The task:
Scan the entries below for the word "provisions". Copy each line that has it.

Listed records:
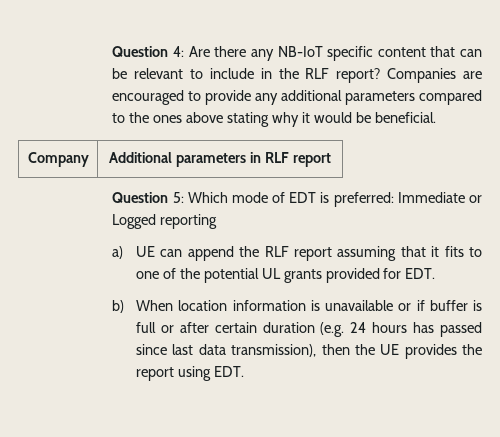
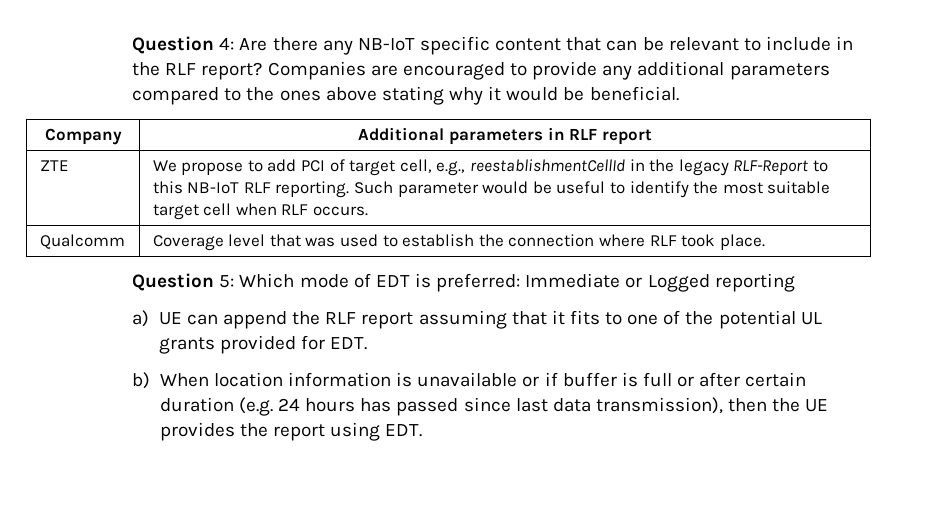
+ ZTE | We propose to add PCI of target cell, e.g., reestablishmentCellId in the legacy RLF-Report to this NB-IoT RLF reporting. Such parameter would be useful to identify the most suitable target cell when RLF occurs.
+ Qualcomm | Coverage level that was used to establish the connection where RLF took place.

--

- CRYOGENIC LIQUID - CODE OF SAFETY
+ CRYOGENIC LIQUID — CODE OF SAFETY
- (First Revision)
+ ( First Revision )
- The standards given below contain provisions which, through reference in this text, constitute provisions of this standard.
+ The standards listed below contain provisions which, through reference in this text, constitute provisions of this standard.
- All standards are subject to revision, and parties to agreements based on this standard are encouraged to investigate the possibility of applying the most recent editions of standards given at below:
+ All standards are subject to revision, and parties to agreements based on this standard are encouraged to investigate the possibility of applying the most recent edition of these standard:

Exercise result:
- The standards given below contain provisions which, through reference in this text, constitute provisions of this standard.
+ The standards listed below contain provisions which, through reference in this text, constitute provisions of this standard.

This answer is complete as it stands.